▸ **Your goal**: The output consists only of the lines from the one with "height: 14px ->" through the end of the records, each printed exactly, and contains no pictures.
START Data to use
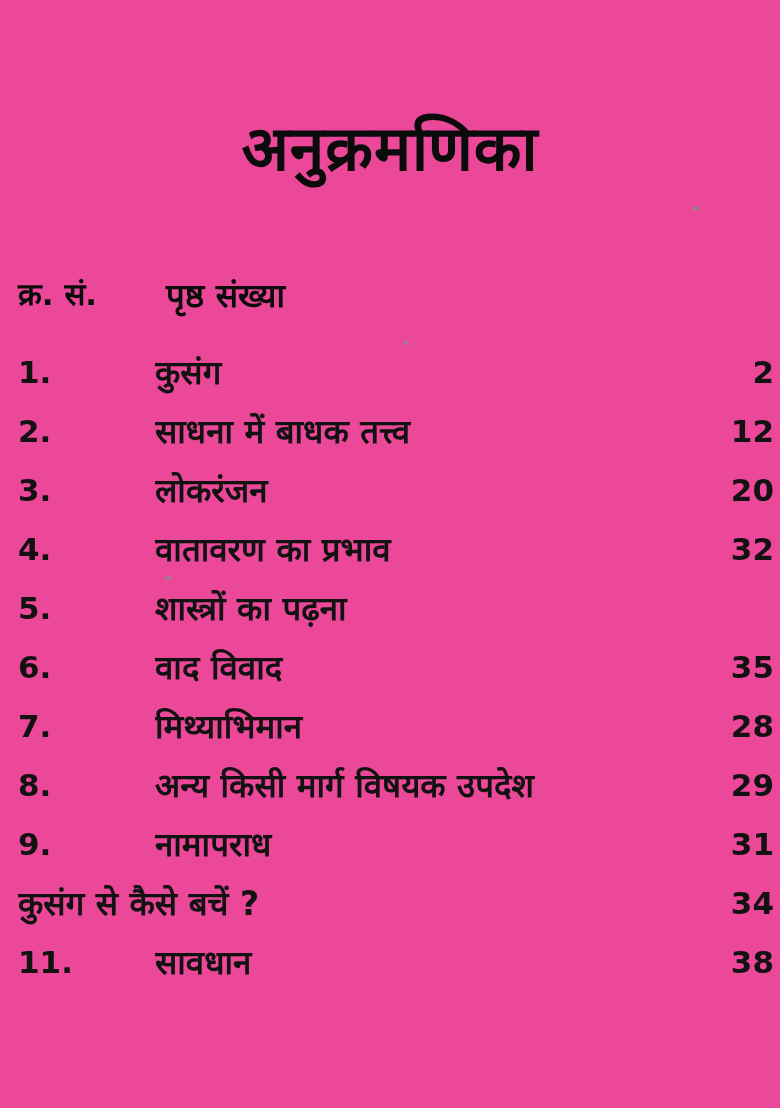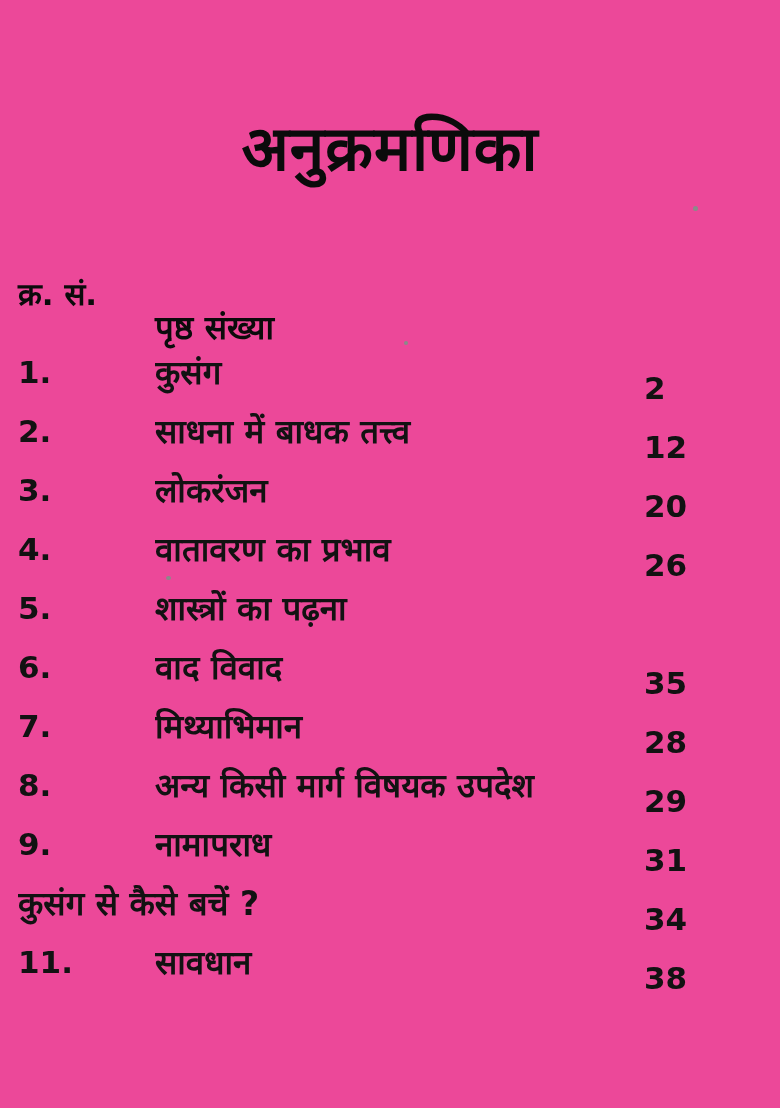"पृष्ठ संख्या" .col-page { margin-top: 32px -> none; text-align: none -> right }
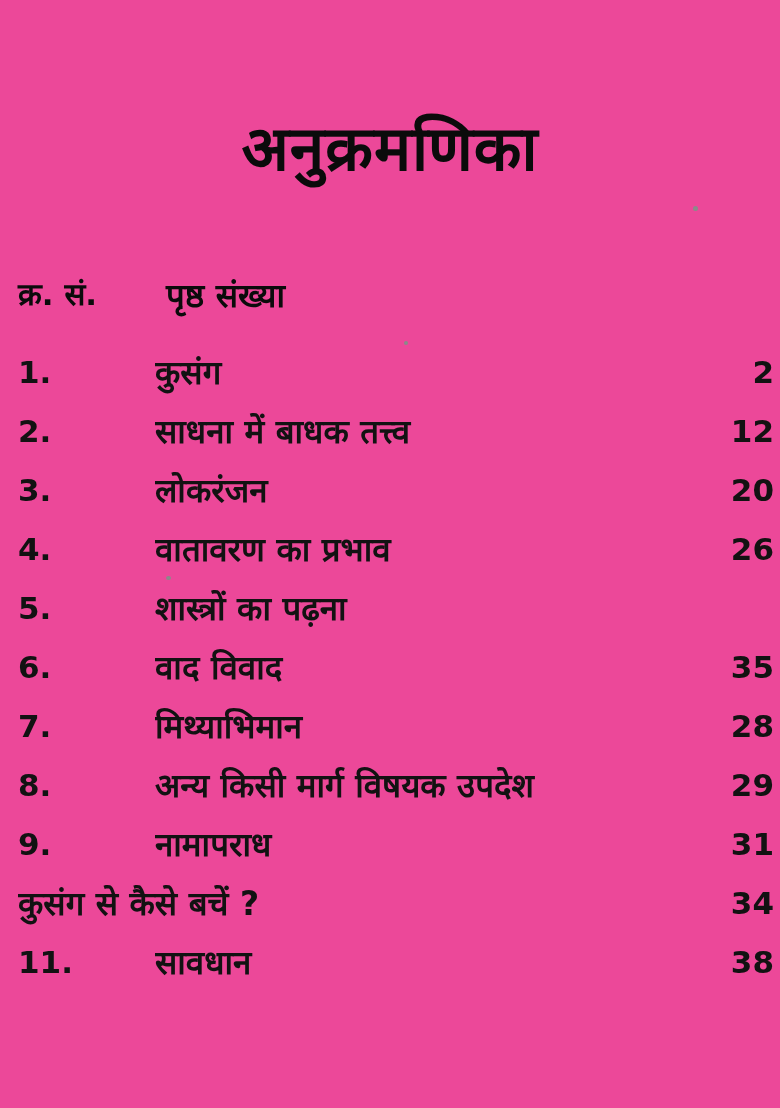"26" span.col-page { text: 26 -> 32 }
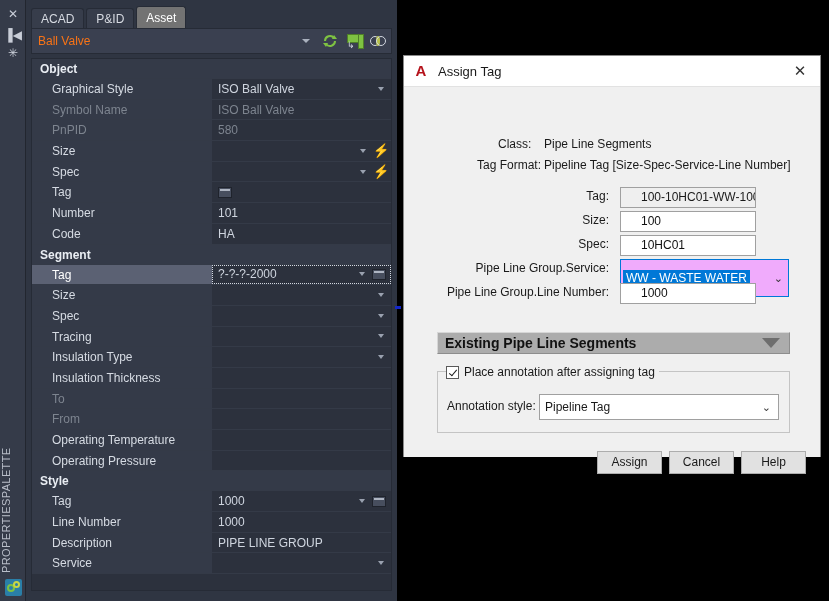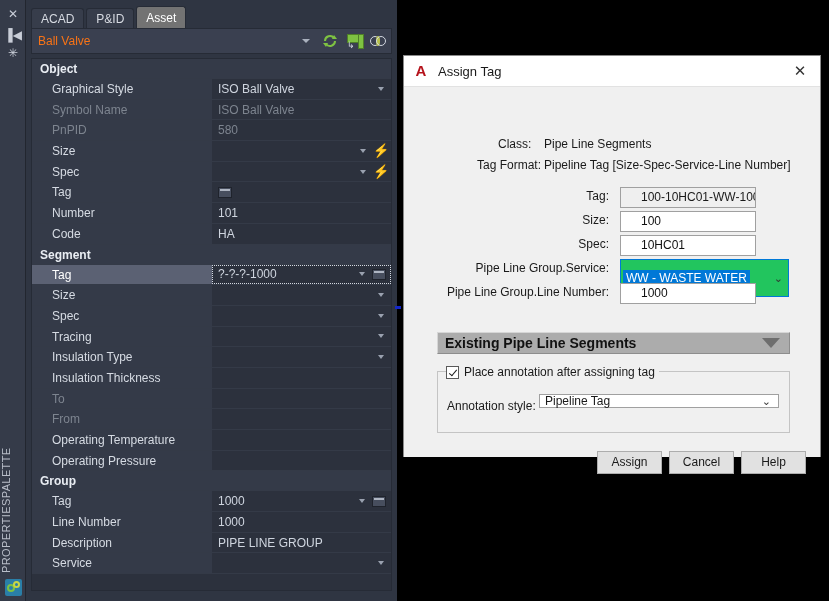"?-?-?-1000" span.val-text { text: -1000 -> -2000 }
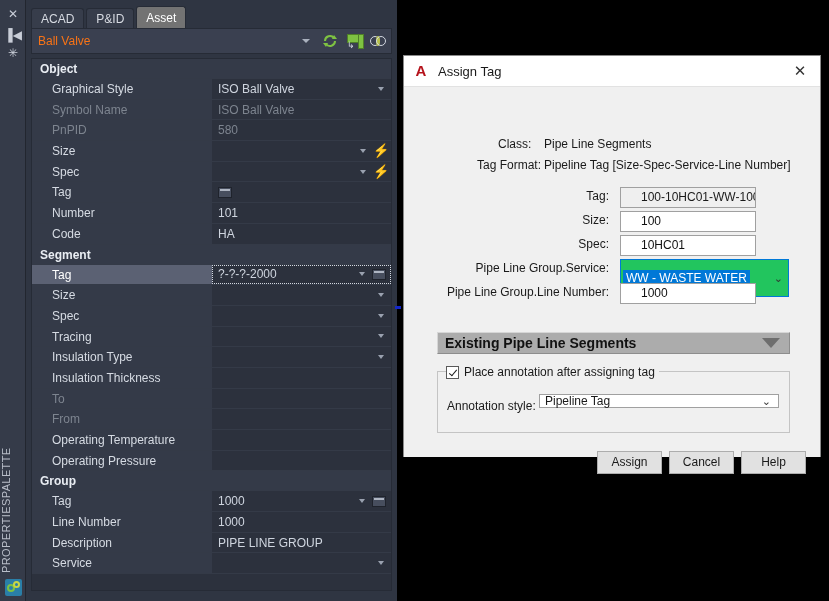"WW - WASTE WATER" .field-select { background: #22c55e -> #f0abfc }
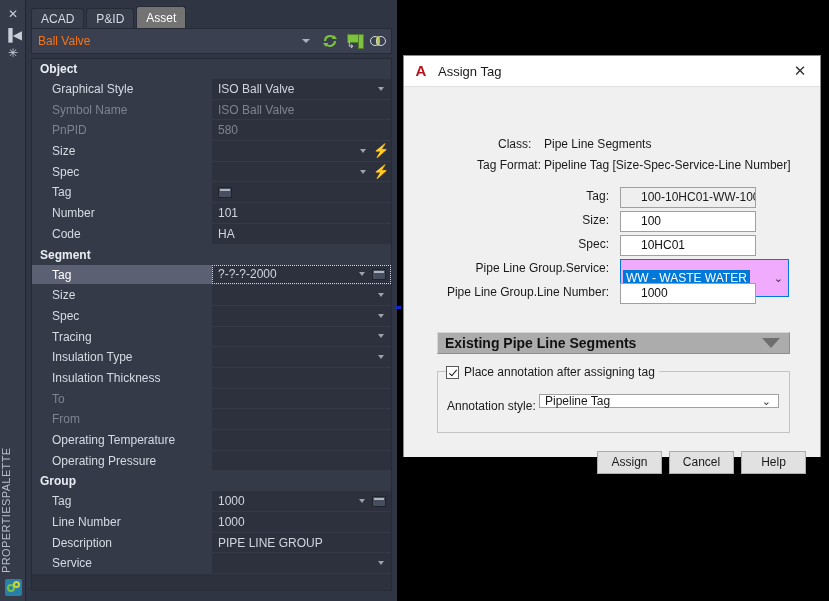"Pipeline Tag" #anno-style-select { height: 14px -> 26px }
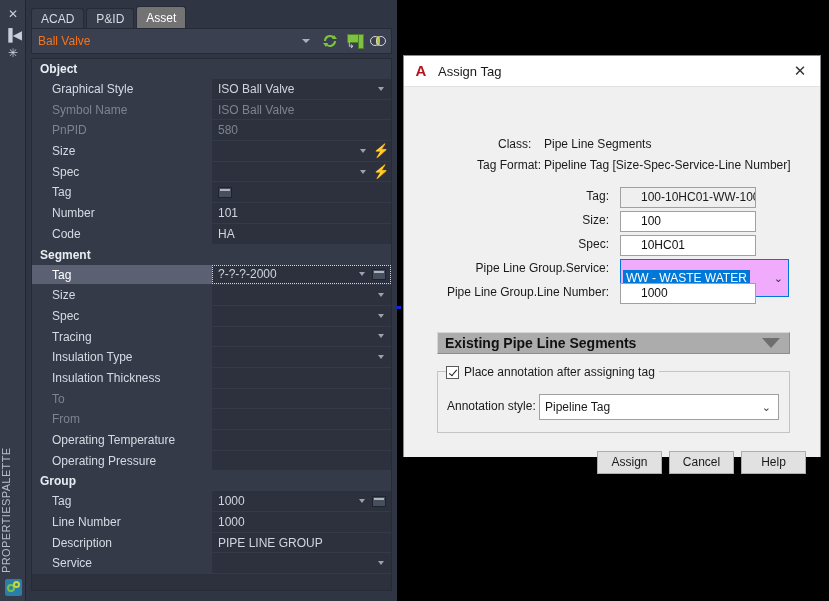"Group" div.cell-label { text: Group -> Style }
END Data to use
▸ **Output for this task**:
"Pipeline Tag" #anno-style-select { height: 14px -> 26px }
"Group" div.cell-label { text: Group -> Style }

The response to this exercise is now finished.